__Task__: In your copy, reproduce each entry exactly and include no picture.

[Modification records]

________

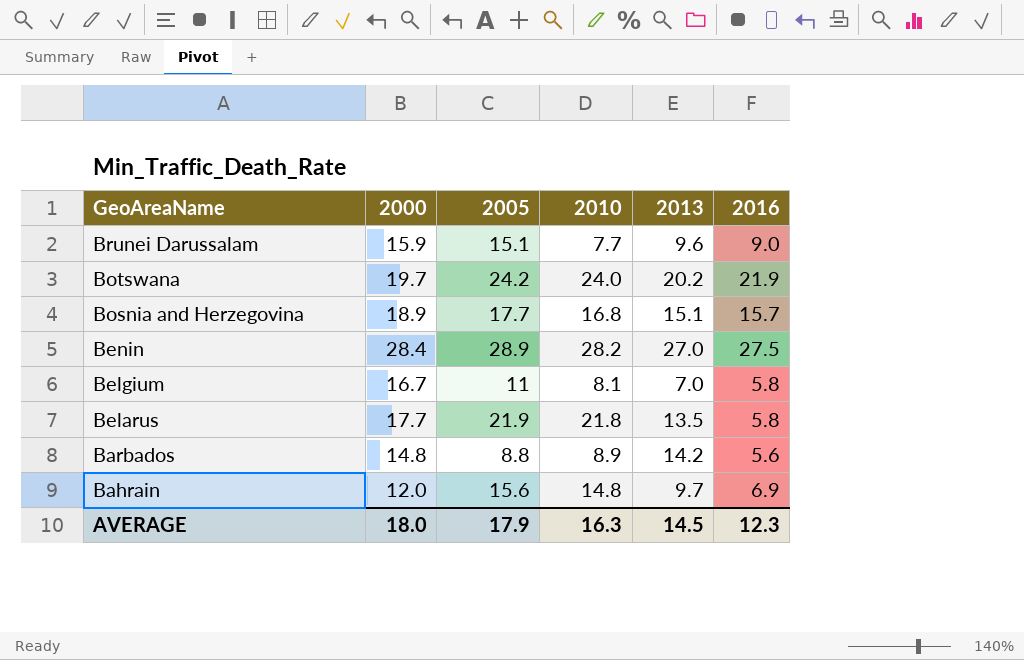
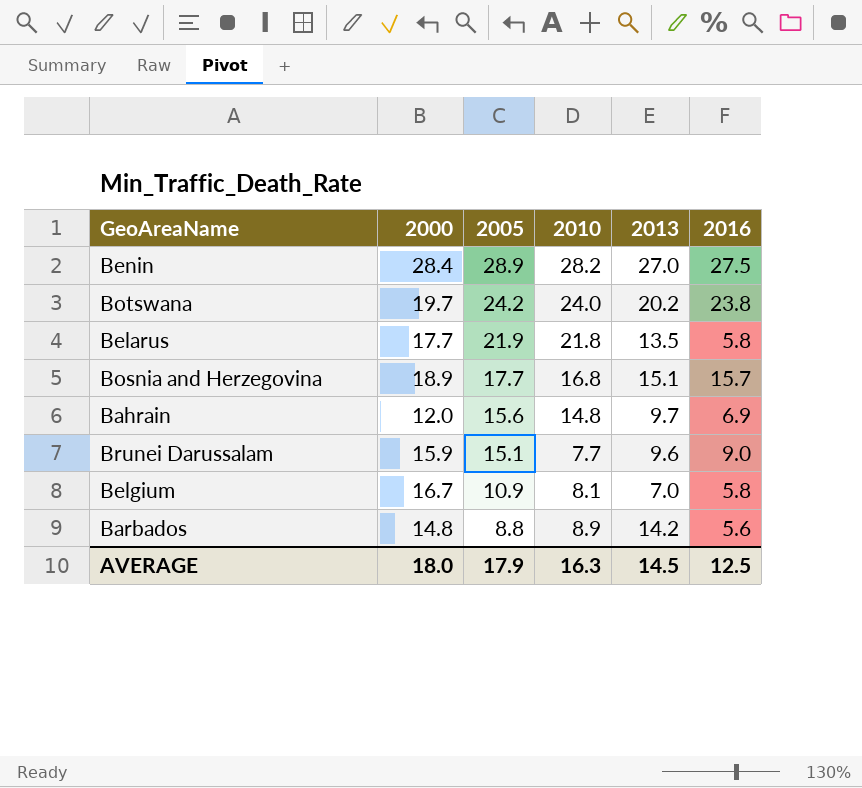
row order: GeoAreaName descending -> 2005 descending
Botswana | 2016: 21.9 -> 23.8
Belgium | 2005: 11 -> 10.9
AVERAGE | 2016: 12.3 -> 12.5

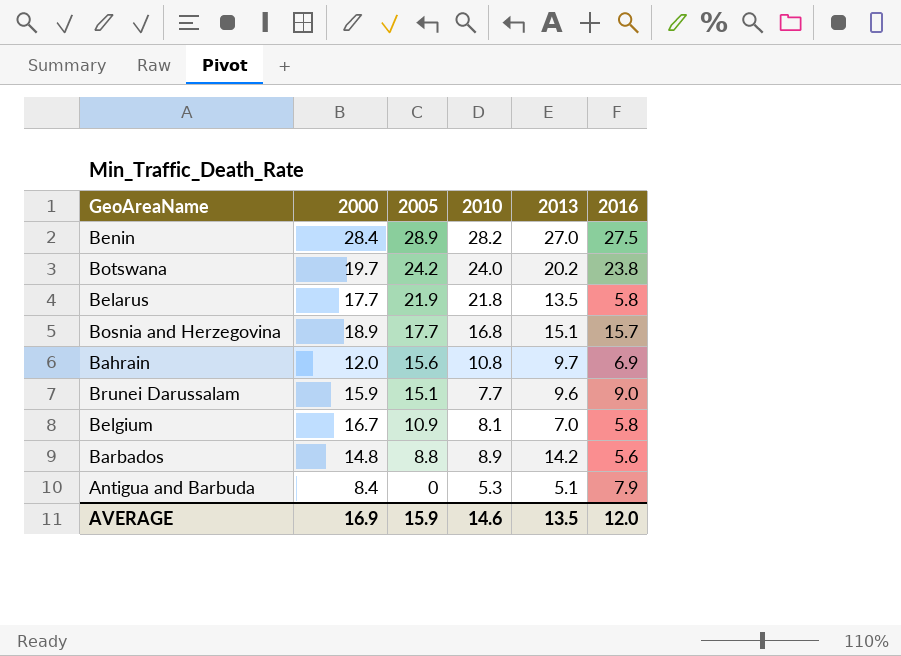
Bahrain | 2010: 14.8 -> 10.8
row Antigua and Barbuda: none -> 8.4 | 0 | 5.3 | 5.1 | 7.9
AVERAGE | 2000: 18.0 -> 16.9
AVERAGE | 2005: 17.9 -> 15.9
AVERAGE | 2010: 16.3 -> 14.6
AVERAGE | 2013: 14.5 -> 13.5
AVERAGE | 2016: 12.5 -> 12.0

________

__Your response__:
row order: GeoAreaName descending -> 2005 descending
Botswana | 2016: 21.9 -> 23.8
Belgium | 2005: 11 -> 10.9
AVERAGE | 2016: 12.3 -> 12.5

Bahrain | 2010: 14.8 -> 10.8
row Antigua and Barbuda: none -> 8.4 | 0 | 5.3 | 5.1 | 7.9
AVERAGE | 2000: 18.0 -> 16.9
AVERAGE | 2005: 17.9 -> 15.9
AVERAGE | 2010: 16.3 -> 14.6
AVERAGE | 2013: 14.5 -> 13.5
AVERAGE | 2016: 12.5 -> 12.0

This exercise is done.